Background The inhibitory receptor leukocyte immunoglobulin-like receptor subfamily B member 2 (LILRB2, ILT4), is expressed on immunosuppressive myeloid cells, and has emerged as a key immune checkpoint in the tumor microenvironment (TME). Interaction of LILRB2 with the HLA class I ligands (e.g., HLA-G, HLA-A, etc.) mediates immune suppression by myeloid cells and promotes tumor immune evasion. Targeting this pathway in the TME may enhance efficacy of T cell checkpoint inhibitors. Antibodies targeting LILRB2 are currently being evaluated in clinical trials for the treatment of cancer.

Methods Anti-LILRB2 antibodies were cloned from B cells derived from rabbits immunized with human LILRB2 recombinant protein. Cells were cultured at clonal density, and IgG antibodies in supernatants were evaluated for binding to human and cynomolgus LILRB2. Variable-regions from positive hits were sequenced, cloned, and expressed as recombinant rabbit-human chimeras. Anti-LILRB2 chimeric antibodies were evaluated in a panel of functional and phenotypic assays using primary human macrophages and T cells, and then prioritized for evaluation in a humanized NSG-SGM3 tumor model.

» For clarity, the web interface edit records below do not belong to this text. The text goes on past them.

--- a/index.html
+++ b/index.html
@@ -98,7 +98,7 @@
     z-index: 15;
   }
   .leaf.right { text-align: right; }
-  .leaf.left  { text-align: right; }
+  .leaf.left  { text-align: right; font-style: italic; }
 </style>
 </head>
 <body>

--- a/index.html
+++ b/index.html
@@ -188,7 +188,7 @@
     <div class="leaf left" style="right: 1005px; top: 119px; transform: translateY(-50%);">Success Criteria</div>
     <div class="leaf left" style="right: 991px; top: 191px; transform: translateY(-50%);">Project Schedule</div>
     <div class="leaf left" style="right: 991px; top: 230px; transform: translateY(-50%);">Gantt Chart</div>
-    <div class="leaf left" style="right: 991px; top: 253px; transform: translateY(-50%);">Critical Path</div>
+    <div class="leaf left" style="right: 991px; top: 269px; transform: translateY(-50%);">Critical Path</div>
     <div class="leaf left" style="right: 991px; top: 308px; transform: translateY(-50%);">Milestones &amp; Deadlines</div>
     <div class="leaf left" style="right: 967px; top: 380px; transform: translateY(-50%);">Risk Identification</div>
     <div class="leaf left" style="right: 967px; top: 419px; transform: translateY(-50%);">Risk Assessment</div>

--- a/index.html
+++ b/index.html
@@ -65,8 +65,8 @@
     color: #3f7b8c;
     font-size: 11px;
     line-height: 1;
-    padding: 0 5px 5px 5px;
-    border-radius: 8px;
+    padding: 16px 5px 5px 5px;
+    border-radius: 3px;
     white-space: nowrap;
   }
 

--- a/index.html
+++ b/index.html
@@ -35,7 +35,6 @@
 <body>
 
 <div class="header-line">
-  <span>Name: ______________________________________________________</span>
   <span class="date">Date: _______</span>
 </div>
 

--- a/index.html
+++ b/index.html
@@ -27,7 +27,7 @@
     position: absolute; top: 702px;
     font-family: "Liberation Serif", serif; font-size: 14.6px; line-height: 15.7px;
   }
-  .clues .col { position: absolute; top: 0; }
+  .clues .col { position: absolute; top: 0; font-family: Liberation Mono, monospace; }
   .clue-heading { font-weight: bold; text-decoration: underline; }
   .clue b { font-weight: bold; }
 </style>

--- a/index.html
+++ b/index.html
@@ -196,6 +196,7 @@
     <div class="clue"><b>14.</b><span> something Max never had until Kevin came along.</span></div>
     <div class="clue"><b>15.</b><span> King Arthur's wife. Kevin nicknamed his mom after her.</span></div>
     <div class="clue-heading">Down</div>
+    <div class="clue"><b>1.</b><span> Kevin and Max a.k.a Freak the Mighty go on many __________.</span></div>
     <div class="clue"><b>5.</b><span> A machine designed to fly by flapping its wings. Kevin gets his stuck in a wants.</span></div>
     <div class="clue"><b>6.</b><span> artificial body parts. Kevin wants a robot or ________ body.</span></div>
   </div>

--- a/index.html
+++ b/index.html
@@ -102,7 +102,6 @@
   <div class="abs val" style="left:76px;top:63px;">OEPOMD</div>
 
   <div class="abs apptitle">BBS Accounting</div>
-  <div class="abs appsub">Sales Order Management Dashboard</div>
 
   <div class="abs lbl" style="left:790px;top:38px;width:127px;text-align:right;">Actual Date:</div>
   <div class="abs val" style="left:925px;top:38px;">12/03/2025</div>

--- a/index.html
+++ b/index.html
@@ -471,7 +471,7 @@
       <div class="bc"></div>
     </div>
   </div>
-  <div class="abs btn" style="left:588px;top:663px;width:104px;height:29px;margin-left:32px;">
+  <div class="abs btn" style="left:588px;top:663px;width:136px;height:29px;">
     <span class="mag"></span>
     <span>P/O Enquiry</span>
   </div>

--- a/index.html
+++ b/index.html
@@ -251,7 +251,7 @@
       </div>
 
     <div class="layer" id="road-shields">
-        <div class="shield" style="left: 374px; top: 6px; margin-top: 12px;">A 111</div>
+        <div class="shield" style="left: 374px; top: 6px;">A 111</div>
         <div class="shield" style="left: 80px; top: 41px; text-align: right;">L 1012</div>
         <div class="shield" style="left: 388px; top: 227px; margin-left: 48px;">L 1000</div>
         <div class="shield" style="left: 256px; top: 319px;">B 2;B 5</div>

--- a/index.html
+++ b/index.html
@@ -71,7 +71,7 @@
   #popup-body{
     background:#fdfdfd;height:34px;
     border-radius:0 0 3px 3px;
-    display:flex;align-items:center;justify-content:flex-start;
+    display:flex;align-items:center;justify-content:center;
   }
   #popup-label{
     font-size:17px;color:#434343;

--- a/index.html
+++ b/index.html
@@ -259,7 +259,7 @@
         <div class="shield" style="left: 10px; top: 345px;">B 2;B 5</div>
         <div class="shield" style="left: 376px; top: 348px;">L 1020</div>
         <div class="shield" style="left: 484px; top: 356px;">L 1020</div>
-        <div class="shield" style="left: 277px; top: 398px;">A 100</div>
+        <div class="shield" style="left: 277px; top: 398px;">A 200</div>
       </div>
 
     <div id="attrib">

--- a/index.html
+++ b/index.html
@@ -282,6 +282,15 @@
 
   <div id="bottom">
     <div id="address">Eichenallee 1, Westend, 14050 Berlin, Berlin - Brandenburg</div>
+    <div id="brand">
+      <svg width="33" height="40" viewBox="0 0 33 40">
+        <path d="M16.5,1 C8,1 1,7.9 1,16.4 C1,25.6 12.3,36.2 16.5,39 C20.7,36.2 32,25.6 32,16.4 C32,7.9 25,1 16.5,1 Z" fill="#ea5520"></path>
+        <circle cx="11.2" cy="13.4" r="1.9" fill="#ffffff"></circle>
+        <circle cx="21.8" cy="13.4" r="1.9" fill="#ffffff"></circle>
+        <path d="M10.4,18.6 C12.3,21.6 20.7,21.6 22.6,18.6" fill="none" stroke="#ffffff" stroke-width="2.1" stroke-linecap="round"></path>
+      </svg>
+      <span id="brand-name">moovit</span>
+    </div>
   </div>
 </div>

Results Twenty-seven rabbit anti-LILRB2 clones were selected and expressed as rabbit-human IgG4 chimeras based on binding to recombinant human LILRB2 protein and blocking of HLA-G binding to LILRB2. A subset of chimeric clones demonstrated binding to stably expressing LILRB2 cells, and lack of binding to other LILRB or LILRA family members by enzyme-linked immunosorbent assay and by flow cytometry of transiently transfected HEK cells. Lead clones were identified based on their ability to block interaction of LILRB2 to HLA-G expressed on tumor cells, and activity in functional cell-based assays modeling LILRB2-mediated immune suppression. These clones enhanced LPS-induced IFN-γ production by PBMCs and increased the release of TNF-α by CD40L-activated macrophages. Selected clones also relieved M2c-macrophage-mediated immune suppression in a M2c/CD8+ T cell coculture assay by restoring T-cell proliferation and secretion of pro-inflammatory cytokines. Importantly, lead chimeric LILRB2 clones demonstrated in vivo efficacy with significant tumor growth inhibition and tumor regression in an SK-MEL-5 tumor model in humanized NSG-SGM3 mice.

Conclusions We identified novel anti-LILRB2 antibodies that restore innate and adaptive immune responses by modulating immunosuppressive macrophages. These data provide a strong rationale for further development of these antibodies as an anti-cancer immunotherapy.